Yes,there are others that are edible,but these for ranked highest in flavor.


----------



## waddler (Aug 7, 2014)

Of the 4 mentioned, I have found only some Chants and only one flush this year. I have recently found some oysters which are supposed to be good, and some puffballs which I have not tried yet either.


----------



## GLS (Aug 7, 2014)

Waddler, we've had a lot of rain in the past several weeks.  After a good downpour I find chants in the same locations.  I'm not finding a lot, but usually about 10 ozs. per trip.  Last year's best location has been a bust.  I found them on the first flush, but none since then.


----------



## Jeff Raines (Aug 7, 2014)

GLS said:


> Waddler, we've had a lot of rain in the past several weeks.  After a good downpour I find chants in the same locations.  I'm not finding a lot, but usually about 10 ozs. per trip.  Last year's best location has been a bust.  I found them on the first flush, but none since then.



I haven't found any chants in awhile now either......Had some come up in my backyard woods,nothing since the rain.But I started watering those areas and the log that the chicken was on.


----------



## GLS (Aug 8, 2014)

waddler said:


> Of the 4 mentioned, I have found only some Chants and only one flush this year. I have recently found some oysters which are supposed to be good, and some puffballs which I have not tried yet either.



I'm a little skittish on puffballs.  I don't see the giants, just the small ones.  Seems I read somewhere that the little ones look a lot like the early stage of a bad amanita and that's one to avoid for sure.  Supposedly if it's cut in half and you don't see a developing cap and stem, it's a puffball, but I need more guidance on those.


----------



## waddler (Aug 8, 2014)

The Giants I have found were too old to eat, but when sliced lengthwise there was no other possible ID.

These little brown ones are around and they look enticing, but are reputed not to be so tasty.
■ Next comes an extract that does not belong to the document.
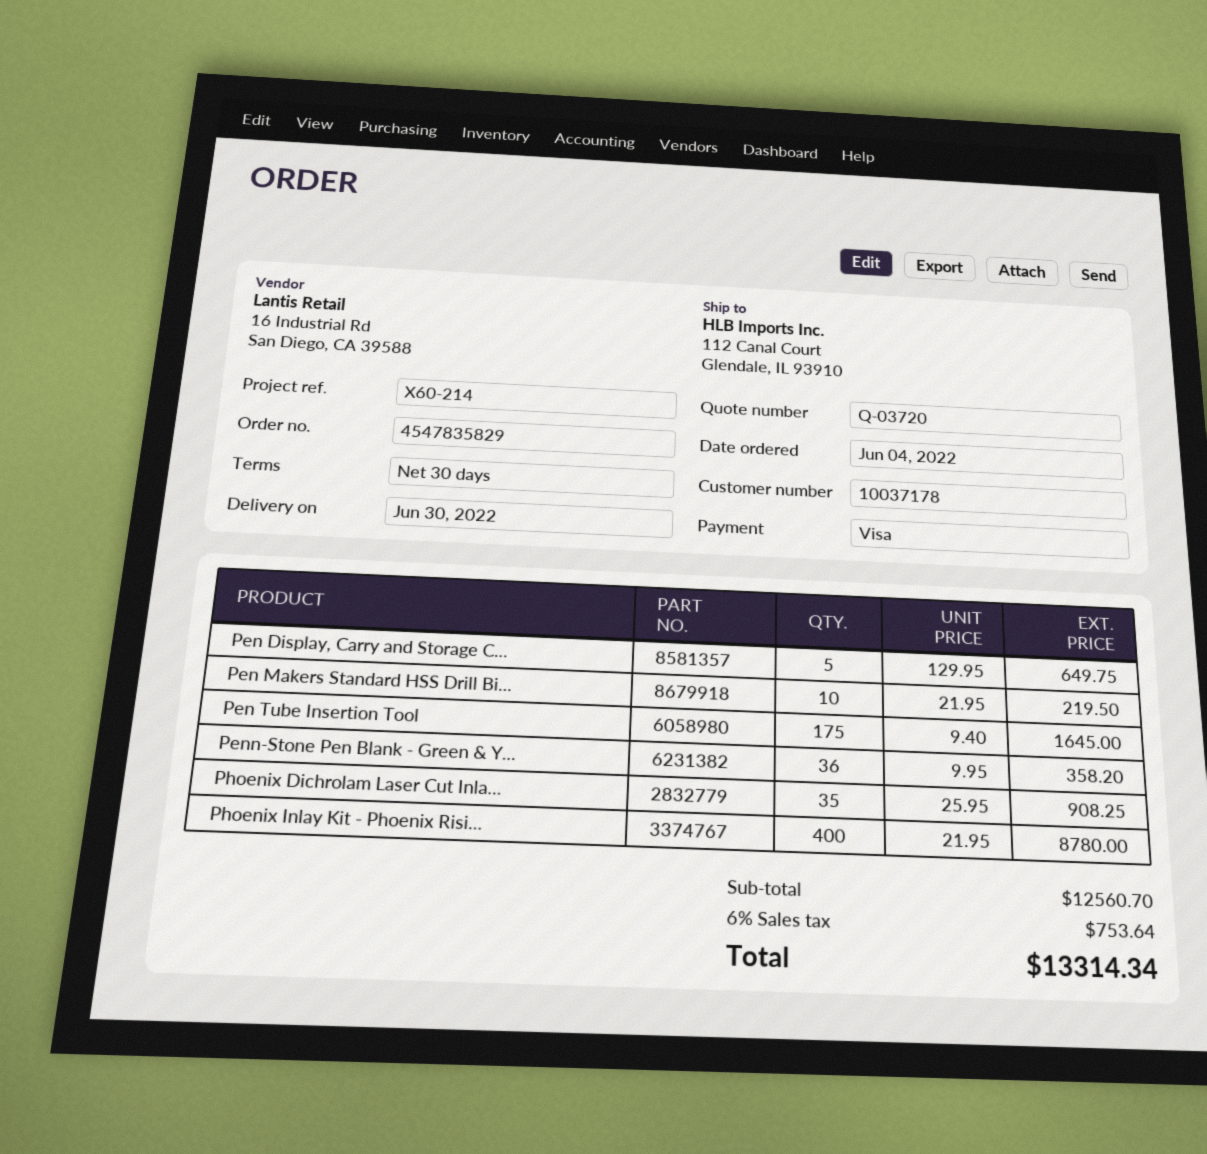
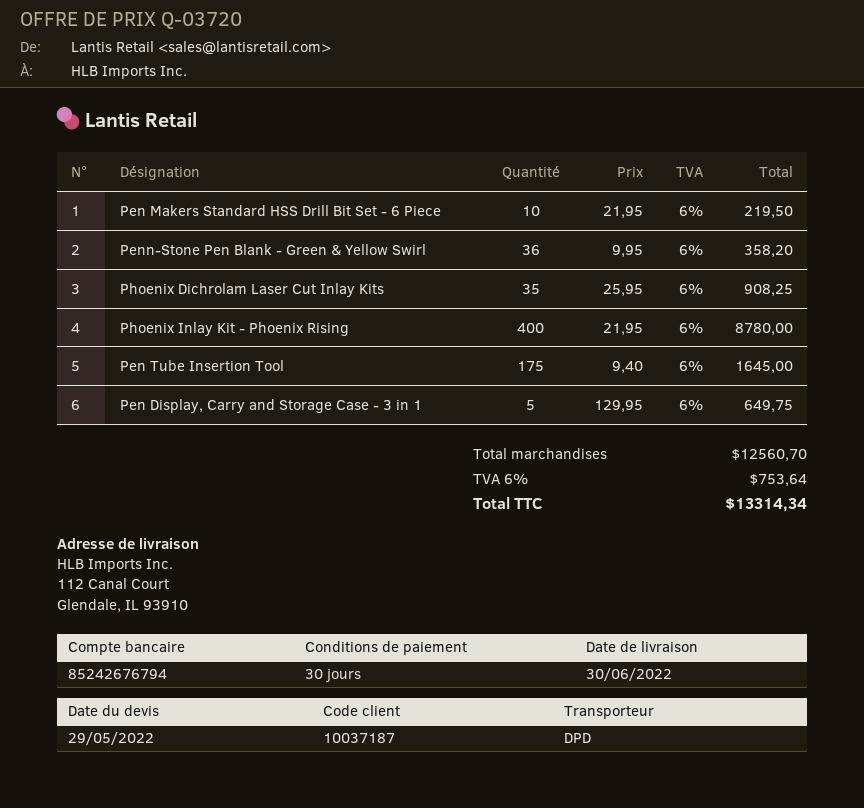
customer number: 10037178 -> 10037187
Haven't tried them yet. They can grow on duff or wood.












http://en.wikipedia.org/wiki/Lycoperdon_pyriforme

They can be confused with an Earth Ball mushroom

http://en.wikipedia.org/wiki/Scleroderma_citrinum

But the differences seem distinct enough to separate the two. 

Waiting on rain. Hopefully this weekend.


----------



## GLS (Aug 11, 2014)

I went to a local farmer's market Saturday and one of the vendors had chants for sale.  He had a rectangular shaped plastic laundry basket half filled with them.  He picked them Friday.   Hard to put a weight on what he had, but it could've been 5-10 lbs., easy.  He finds  them in the low country woods around old growth live oaks in  undisturbed soil.  (Quercus virginiana)  That's where I find them as well, but the soil is considerably poorer than what he's finding them in.
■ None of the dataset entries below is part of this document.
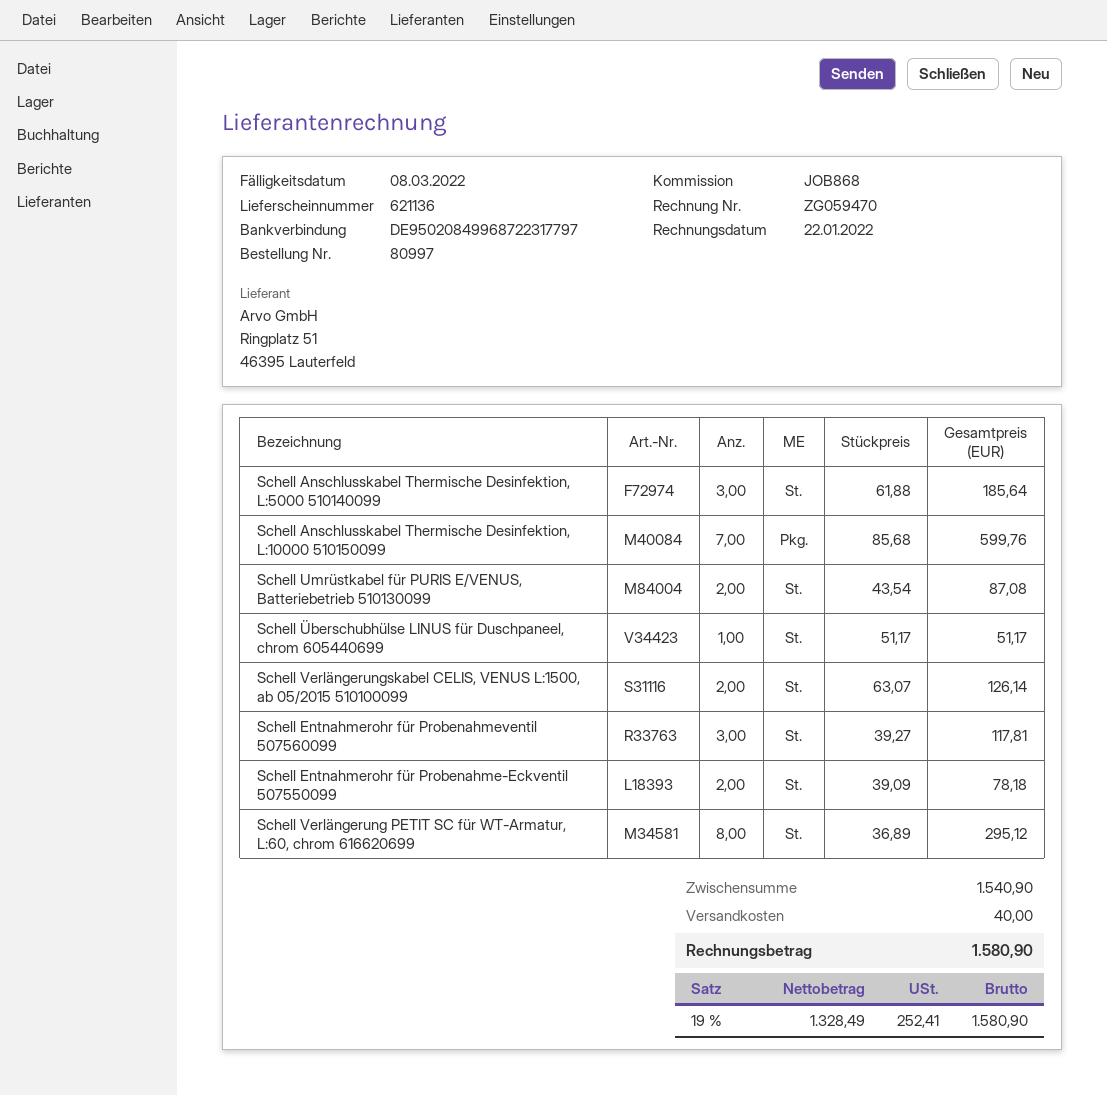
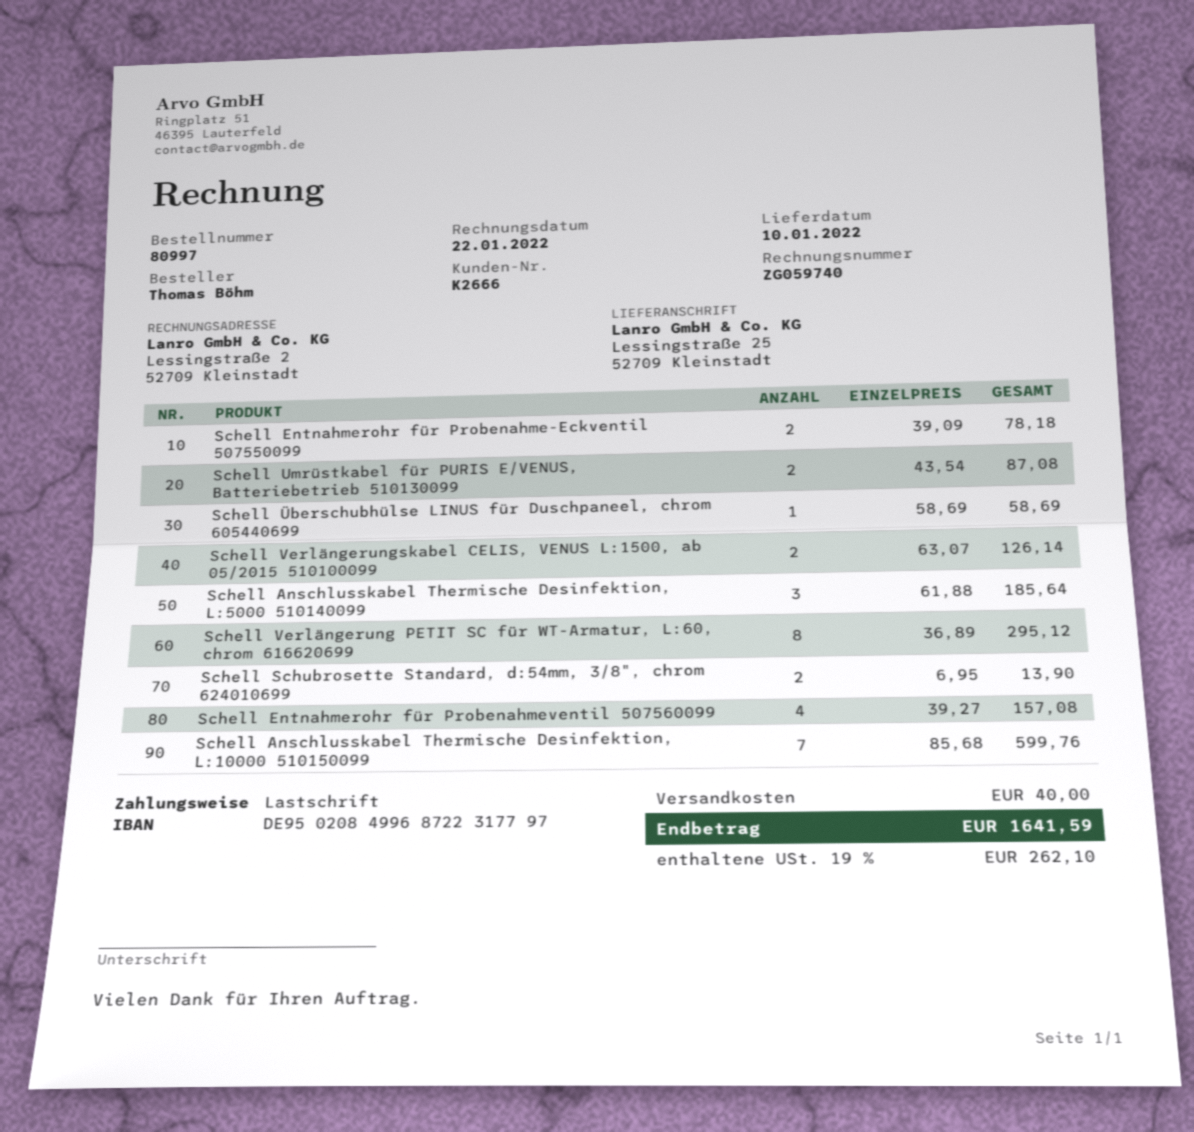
invoice number: ZG059470 -> ZG059740
Schell Überschubhülse LINUS für Duschpaneel, chrom 605440699: 1 x 51.17 = 51.17 -> 1 x 58.69 = 58.69
Schell Entnahmerohr für Probenahmeventil 507560099: 3 x 39.27 = 117.81 -> 4 x 39.27 = 157.08
Schell Schubrosette Standard, d:54mm, 3/8", chrom 624010699: none -> 2 x 6.95 = 13.90
tax: 19% = 252.41 -> 19% = 262.10
total: 1580.90 -> 1641.59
I went to my usual haunts and found about a half pound.  It rained hard Saturday night but I couldn't get to the woods Sunday.

Nice photos of the  brown puffball, btw. Gil


----------



## waddler (Aug 13, 2014)

Here are the first Honey Mushrooms I have found. (I Think)

Armillaria tabescens Ringless Honeys

I am going back for a fresh specimen to get a spore print. The one I took dried up before I got the print.


----------



## waddler (Aug 14, 2014)

This mushroom quest is frustrating. Day before yesterday I found what I think were Honey Mushrooms, but I need spore print for positive ID. I am going yesterday to get another specimen, but have to work til noon. When I finally get to the spot, all that is left is a small shriveled flat collection that looks like dried leaves.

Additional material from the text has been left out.